**Work request**
Extract exactly those lines that lie between the start of the material and the line with "tax: 20% = 47.70 -> 5% = 15.12", including both boundary lines and no others.

**Source data**
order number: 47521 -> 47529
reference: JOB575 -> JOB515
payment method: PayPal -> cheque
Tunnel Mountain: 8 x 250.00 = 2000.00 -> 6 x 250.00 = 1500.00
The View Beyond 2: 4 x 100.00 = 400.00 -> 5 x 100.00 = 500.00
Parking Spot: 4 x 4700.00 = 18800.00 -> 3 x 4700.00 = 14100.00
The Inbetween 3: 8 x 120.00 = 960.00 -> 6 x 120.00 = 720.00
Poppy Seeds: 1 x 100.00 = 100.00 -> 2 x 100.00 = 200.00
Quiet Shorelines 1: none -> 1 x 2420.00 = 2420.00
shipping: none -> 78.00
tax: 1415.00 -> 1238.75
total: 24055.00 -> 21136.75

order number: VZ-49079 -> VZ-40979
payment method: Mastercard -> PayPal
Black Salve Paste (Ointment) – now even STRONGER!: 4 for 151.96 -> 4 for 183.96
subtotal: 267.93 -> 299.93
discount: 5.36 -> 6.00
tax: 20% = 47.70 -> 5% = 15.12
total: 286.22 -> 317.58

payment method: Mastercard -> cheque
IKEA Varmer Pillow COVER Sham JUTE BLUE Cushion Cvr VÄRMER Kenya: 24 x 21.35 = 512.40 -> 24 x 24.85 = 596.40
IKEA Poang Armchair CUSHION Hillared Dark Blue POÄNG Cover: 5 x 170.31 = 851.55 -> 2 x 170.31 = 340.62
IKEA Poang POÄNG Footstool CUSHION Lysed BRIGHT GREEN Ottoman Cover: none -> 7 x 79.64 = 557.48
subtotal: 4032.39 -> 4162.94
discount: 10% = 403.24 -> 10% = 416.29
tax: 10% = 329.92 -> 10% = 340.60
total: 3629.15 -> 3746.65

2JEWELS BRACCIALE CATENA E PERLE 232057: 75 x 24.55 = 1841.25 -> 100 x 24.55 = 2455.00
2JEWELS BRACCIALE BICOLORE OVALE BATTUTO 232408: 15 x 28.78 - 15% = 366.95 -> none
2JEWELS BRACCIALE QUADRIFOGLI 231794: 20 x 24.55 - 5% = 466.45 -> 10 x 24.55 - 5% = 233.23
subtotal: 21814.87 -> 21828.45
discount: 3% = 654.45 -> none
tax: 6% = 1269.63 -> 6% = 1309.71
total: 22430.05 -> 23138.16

**Task result**
order number: 47521 -> 47529
reference: JOB575 -> JOB515
payment method: PayPal -> cheque
Tunnel Mountain: 8 x 250.00 = 2000.00 -> 6 x 250.00 = 1500.00
The View Beyond 2: 4 x 100.00 = 400.00 -> 5 x 100.00 = 500.00
Parking Spot: 4 x 4700.00 = 18800.00 -> 3 x 4700.00 = 14100.00
The Inbetween 3: 8 x 120.00 = 960.00 -> 6 x 120.00 = 720.00
Poppy Seeds: 1 x 100.00 = 100.00 -> 2 x 100.00 = 200.00
Quiet Shorelines 1: none -> 1 x 2420.00 = 2420.00
shipping: none -> 78.00
tax: 1415.00 -> 1238.75
total: 24055.00 -> 21136.75

order number: VZ-49079 -> VZ-40979
payment method: Mastercard -> PayPal
Black Salve Paste (Ointment) – now even STRONGER!: 4 for 151.96 -> 4 for 183.96
subtotal: 267.93 -> 299.93
discount: 5.36 -> 6.00
tax: 20% = 47.70 -> 5% = 15.12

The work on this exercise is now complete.